We're all guilty of viewing a love interest through rose-colored glasses at one point or another, but some people may be especially likely to form unhealthy fantasy bonds. Dr. Robert Firestone explains in his book "The Fantasy Bond" that these relationships begin in infancy when babies idealize and overlook the shortcomings of their caregivers. Even when a parent makes a mistake or puts them in harm's way, the child chooses to idolize them — or at least a fantasy version of them.

Firestone says that these bonds may be replicated in adulthood with other people, including romantic partners. He wrote for PsychAlive, "Most people have fears of intimacy and are self-protective and at the same time are terrified of being alone. Their solution to their emotional dilemma is to form a fantasy bond. This illusion of connection and closeness allows them to maintain an imagination of love and loving while preserving emotional distance."

This pattern is common in people with a disorganized attachment style who crave connection just as much as they fear it. Fantasy bonds can seem like a comfortably distant way to feel the dopamine rush of falling in love while turning a blind eye to red flags.

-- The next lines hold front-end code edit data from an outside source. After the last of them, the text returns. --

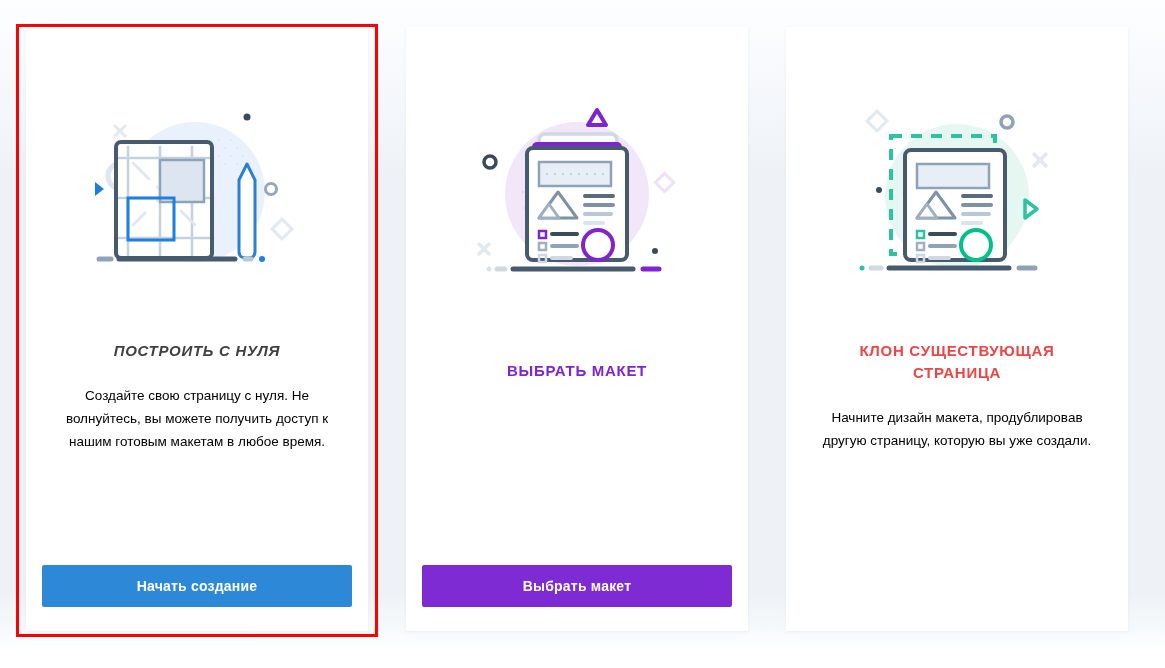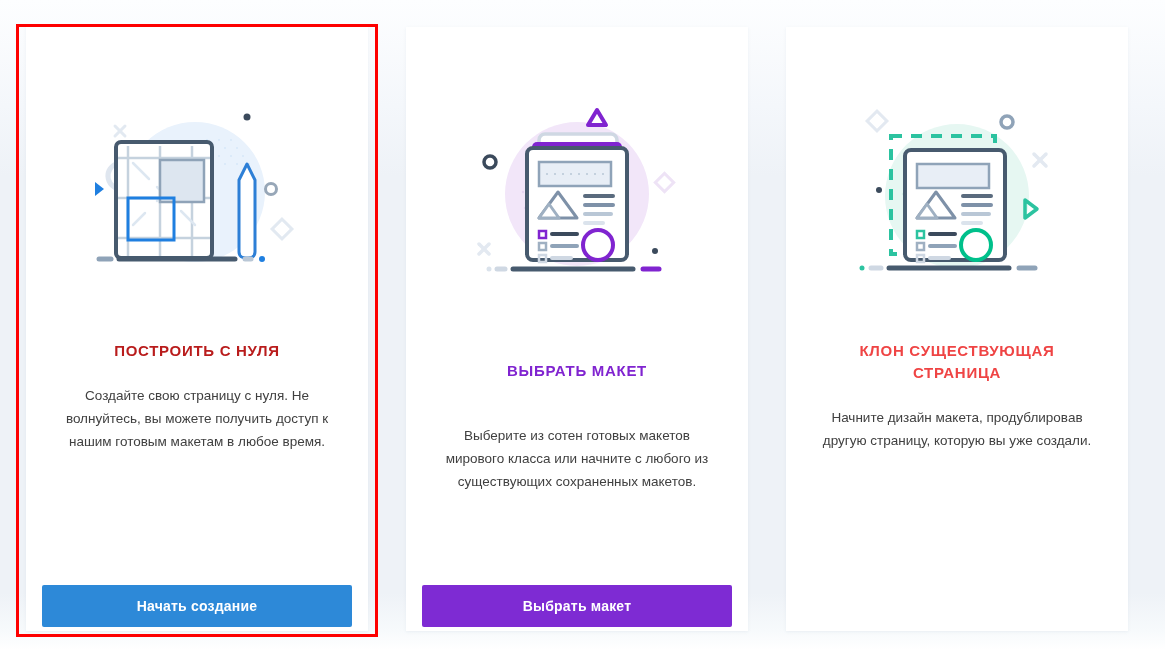--- a/index.html
+++ b/index.html
@@ -81,38 +81,38 @@
 
   .card-title {
     margin-top: 56px;
     font-size: 15px;
     font-weight: bold;
     letter-spacing: 0.7px;
     text-align: center;
     line-height: 1.45;
     width: 260px;
   }
-  .c1 .card-title { color: #b91c1c; }
+  .c1 .card-title { color: #404040; font-style: italic; }
   .c2 .card-title { color: #8024d0; }
   .c3 .card-title { color: #ef4444; }
 
   .card-desc {
     margin-top: 22px;
     width: 272px;
     font-size: 13.5px;
     line-height: 1.72;
     text-align: center;
-    color: #404040;
+    color: #000000;
   }
   .c3 .card-desc { }
 
   .card-button {
     position: absolute;
     left: 16px;
-    bottom: 4px;
+    bottom: 24px;
     width: 310px;
     height: 42px;
     border: none;
     border-radius: 2px;
     color: #ffffff;
     font-family: "Liberation Sans", "DejaVu Sans", sans-serif;
     font-size: 14px;
     font-weight: bold;
     letter-spacing: 0.2px;
     cursor: pointer;
@@ -267,21 +267,20 @@
           <circle cx="23" cy="58" r="6" fill="none" stroke="#3b4a5c" stroke-width="3.5"></circle>
           <rect x="191" y="72" width="13" height="13" fill="none" stroke="#eee3f6" stroke-width="3" transform="rotate(45 197.5 78.5)"></rect>
           <g stroke="#e3e9f1" stroke-width="3.5" stroke-linecap="round">
             <line x1="12" y1="140" x2="22" y2="150"></line>
             <line x1="22" y1="140" x2="12" y2="150"></line>
           </g>
           <circle cx="188" cy="147" r="3" fill="#3b4a5c"></circle>
         </svg>
       </div>
       <div class="card-title">ВЫБРАТЬ МАКЕТ</div>
-      <div class="card-desc">Выберите из сотен готовых макетов мирового класса или начните с любого из существующих сохраненных макетов.</div>
       <button class="card-button">Выбрать макет</button>
     </div>
 
     <div class="card c3">
       <div class="illustration">
         <svg width="220" height="180" viewBox="0 0 220 180" xmlns="http://www.w3.org/2000/svg">
           <circle cx="110" cy="92" r="72" fill="#e6f7f2"></circle>
           <g fill="#d3efe7">
             <circle cx="66" cy="60" r="1.2"></circle>
               <circle cx="78" cy="54" r="1.2"></circle>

Fantasy bonding may distort your self-image too

It may not be obvious at first that you're projecting your ideal image onto your partner or ignoring warning signs. But another way to know if you're in a fantasy bond is to check your self-image. Dr. Lisa Firestone, the daughter of Dr. Robert Firestone, explained in a Psychology Today article that people may begin to criticize themselves to maintain their fantasy bond. For example, if your partner ignores you when you ask to spend time together, you may assume you did something wrong or that you haven't done enough to "earn" their love yet.

This is common in fantasy bonds with emotionally unavailable people. Dr. Emily Jamea, a licensed marriage and family therapist and certified sex therapist, shared with Byrdie, "[One] reason someone might attract someone emotionally unavailable is because they have low self-esteem. For whatever reason (body image issues, experience of being bullied, job instability, addiction, or mental health issues), they may not believe they are worthy of love and commitment." To sum it up, if your new relationship seems to feed deep-rooted feelings of low self-esteem, or if it triggers new ones, it might be a toxic fantasy bond — especially if you believe your S.O. is high above you on a pedestal.

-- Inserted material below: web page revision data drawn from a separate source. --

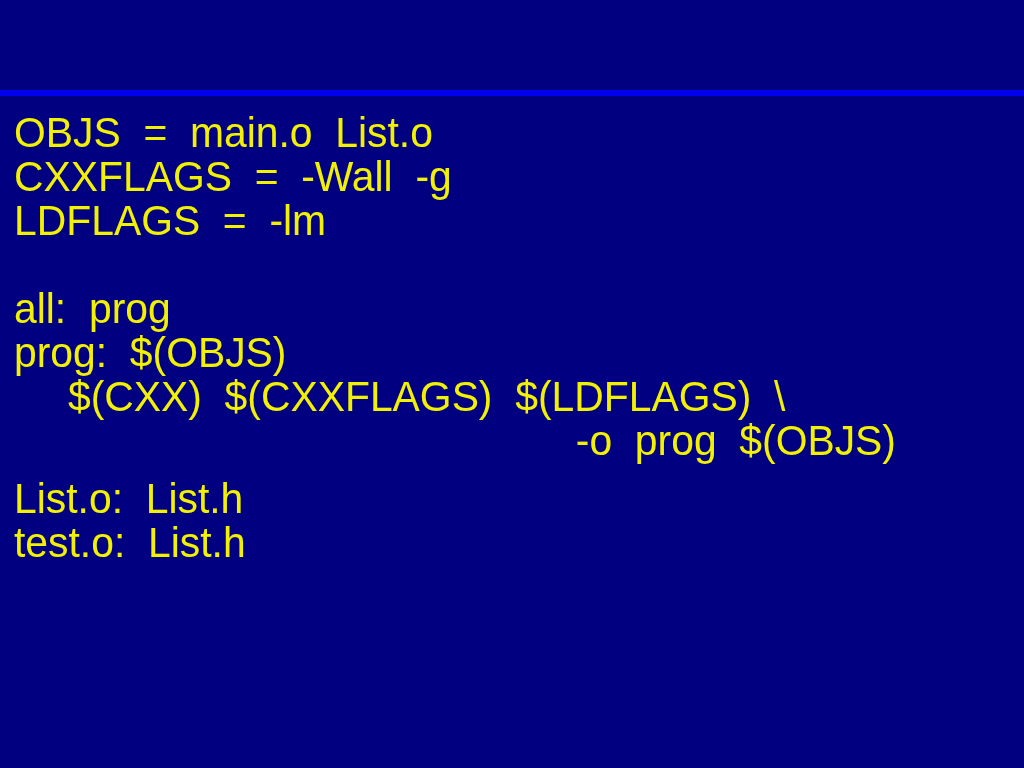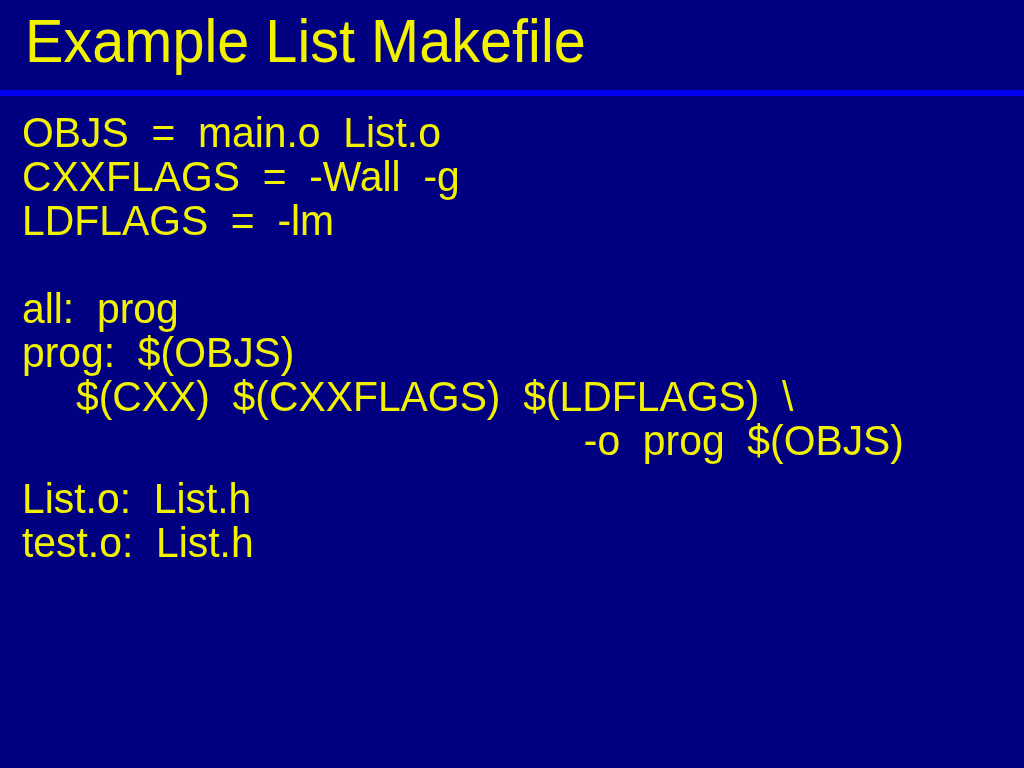--- a/index.html
+++ b/index.html
@@ -53,21 +53,21 @@
     left: 0;
     top: 90px;
     width: 1024px;
     height: 6px;
     background: #0000ee;
   }
 
   
   .body-area {
     position: absolute;
-    left: 8px;
+    left: 0;
     top: 100px;
     width: 908px;
     height: 660px;
   }
   .code-line {
     position: absolute;
     left: 14px;
     margin: 0;
     font-family: "Liberation Sans", "DejaVu Sans", sans-serif;
     font-size: 43px;
@@ -88,23 +88,20 @@
   }
   .code-line.blank {
     color: transparent;
   }
 </style>
 </head>
 <body style="background: rgb(0, 0, 128);">
 
 <div class="slide" style="background: rgb(0, 0, 128);">
 
-  <div class="title-area">
-    <h1 class="slide-title" style="color: rgb(242, 242, 0);">Example List Makefile</h1>
-  </div>
 
   <div class="title-rule" style="background: rgb(0, 0, 238);"></div>
 
   <div class="body-area">
 
   <div class="code-line" style="top: 10px; color: rgb(242, 242, 0);">OBJS  =  main.o  List.o</div>
       <div class="code-line" style="top: 54px; color: rgb(242, 242, 0);">CXXFLAGS  =  -Wall  -g</div>
       <div class="code-line" style="top: 98px; color: rgb(242, 242, 0);">LDFLAGS  =  -lm</div>
       <div class="code-line blank" style="top: 142px;"> </div>
       <div class="code-line" style="top: 186px; color: rgb(242, 242, 0);">all:  prog</div>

How to untangle a fantasy bond

If your relationship is new and you're already catching yourself dreaming of your partner's potential, pause and reflect on their actions so far in the relationship. Relationship coach J.L. Kirkwood told xoNecole, "If you are with a person who says they are going to do something and doesn't keep their word — has a lack of consistency, cannot find self-motivation, isn't interested in taking his career or relationship to the next level, doesn't have direction, then you may have to begin looking elsewhere."

Dr. Robert Firestone also suggests looking at the fears you experience in your love life, such as a fear of loss or abandonment (via PsychAlive). If there's a healthy level of trust in the relationship, you could even share these concerns with your significant other. It's also important to nurture your relationship with yourself, along with other bonds in your life like family ties and friendships. By strengthening other connections in your life, you might be less likely to idealize your romantic partner and their place in your life. If you still feel stuck in fantasyland, reach out to a therapist or counselor. Sometimes, untangling destructive bonds requires digging deeper into your past relationships or personal insecurities.